Hoping some of you are more used to working with time series.
Many thanks, --Mel.
Here is a starting point to get the result you want.
Probably experts can suggest improvements in speed.
EDIT: improved speed ~8x by removing paste.
library(data.table)
set.seed(42)
n <- 300 # 303453 will be ~1000 times slower
dt <- data.table(
id = rep(1:n, each=25*12),
month = rep(seq(as.Date("1990-01-01"), as.Date("2014-12-31"), "month"), n),
spei = runif(n*25*12, -7, 7))
system.time({
dt[, `:=`(neg = (spei < 0), neg1 = (spei <= -1))]

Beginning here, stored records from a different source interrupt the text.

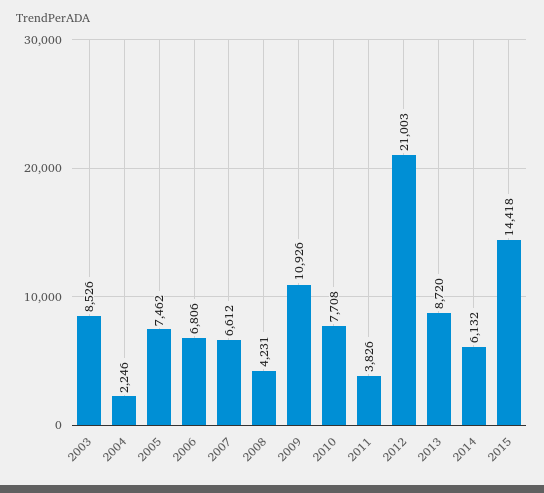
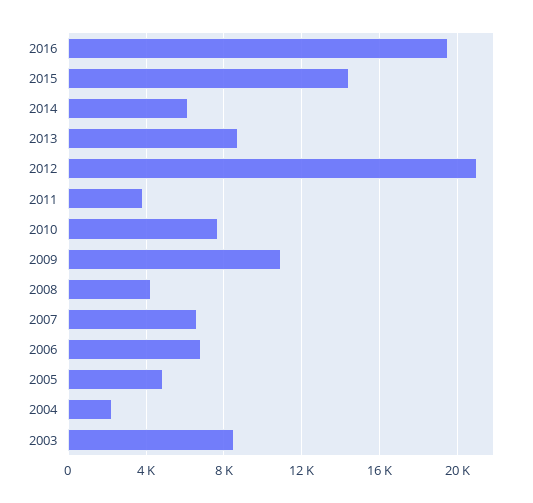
2005: 7462 -> 5000
2016: none -> 19500

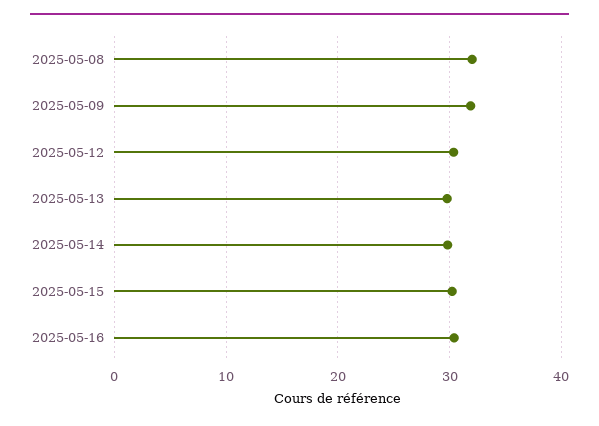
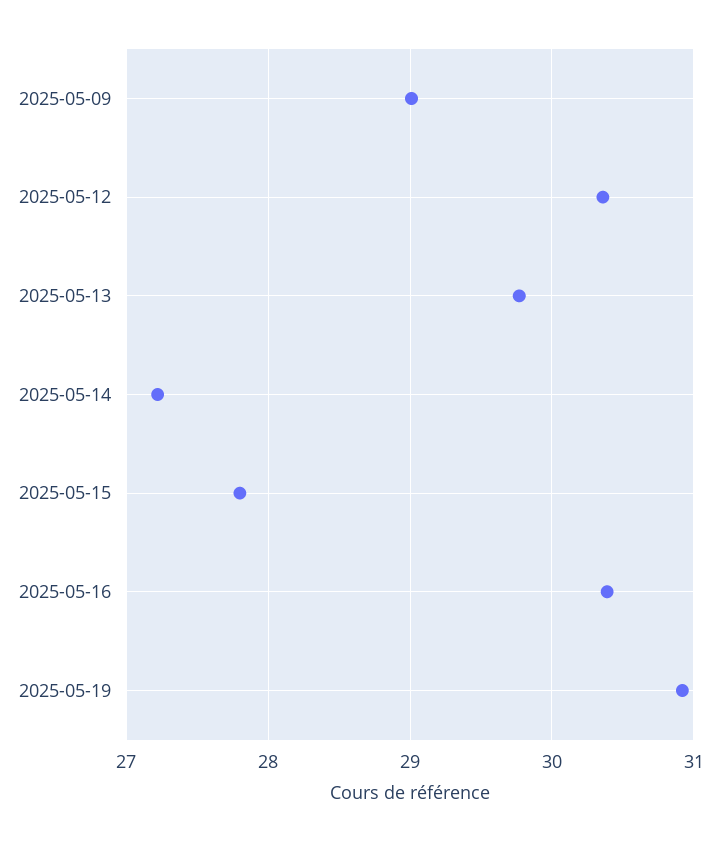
2025-05-08: 32 -> none
2025-05-09: 32 -> 29
2025-05-14: 30 -> 27.2
2025-05-15: 30 -> 27.8
2025-05-19: none -> 30.9

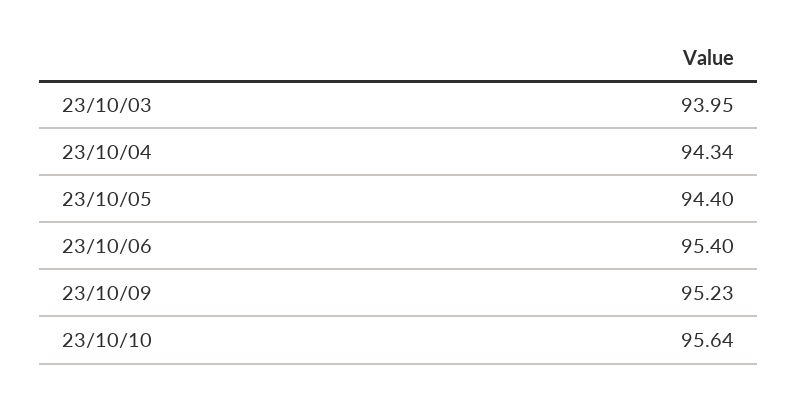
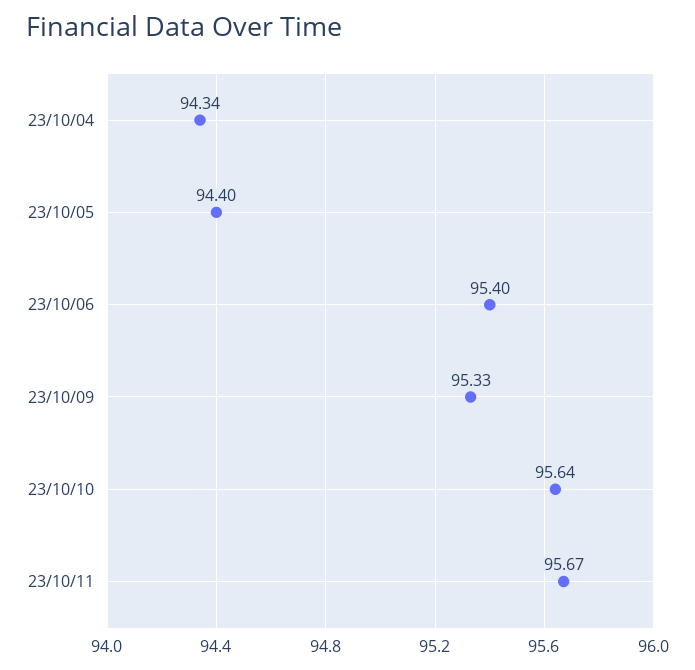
23/10/03: 93.95 -> none
23/10/09: 95.23 -> 95.33
23/10/11: none -> 95.67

dt[, runid := ifelse(neg, rleid(neg), NA)]
res <- dt[!is.na(runid),
.(length = .N[any(neg1)], start = min(month), end = max(month)),
by = .(id, runid)][!is.na(length)]
})
# user system elapsed
# 0.345 0.000 0.344
# counts of droughts per id:
res[, .(nDroughts = .N), by = id]
# list of droughts per id: (NB: don't include 1st positive value after)
res[, .(droughtN = seq_len(.N), start, end), by = id]

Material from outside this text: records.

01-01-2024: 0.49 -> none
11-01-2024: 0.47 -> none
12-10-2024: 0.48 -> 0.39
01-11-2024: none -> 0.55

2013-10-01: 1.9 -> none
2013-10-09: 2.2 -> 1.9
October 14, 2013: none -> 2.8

Update based on comment...
If all that was needed was the counts then
# Let 'sp' = starting point of potential drought
# Let 'dv' = drought level validation
# The cumsum just gives unique ids to group by.
dt[, sp := (spei <= 0) & (shift(spei, fill = 1) > 0), by = id]

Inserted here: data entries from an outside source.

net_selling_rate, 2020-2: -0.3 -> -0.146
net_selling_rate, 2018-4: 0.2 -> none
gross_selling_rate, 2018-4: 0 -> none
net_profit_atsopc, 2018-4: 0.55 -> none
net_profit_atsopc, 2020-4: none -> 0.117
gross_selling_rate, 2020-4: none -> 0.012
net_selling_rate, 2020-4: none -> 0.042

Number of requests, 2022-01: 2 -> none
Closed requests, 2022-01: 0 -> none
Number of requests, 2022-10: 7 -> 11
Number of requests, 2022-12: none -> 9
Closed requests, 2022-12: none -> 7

dt[, dv := min(spei) <= -1, by = .(id, cumsum(sp))]
dt[sp & dv, .N, by = id]
yet, as stated in the comments, you've already been there, so you've seen how shift can be used. Since you like the idea of identifying the dates as well. Why not use shift there as well?
# Extending the previous columns...
dt[, ep := (shift(spei, type = "lead", fill = 1) > 0) & (spei <= 0), by = id]
cbind(dt[sp & dv, .(start = month), by = id],
dt[ep & dv, .(end = month), by = id][,id := NULL])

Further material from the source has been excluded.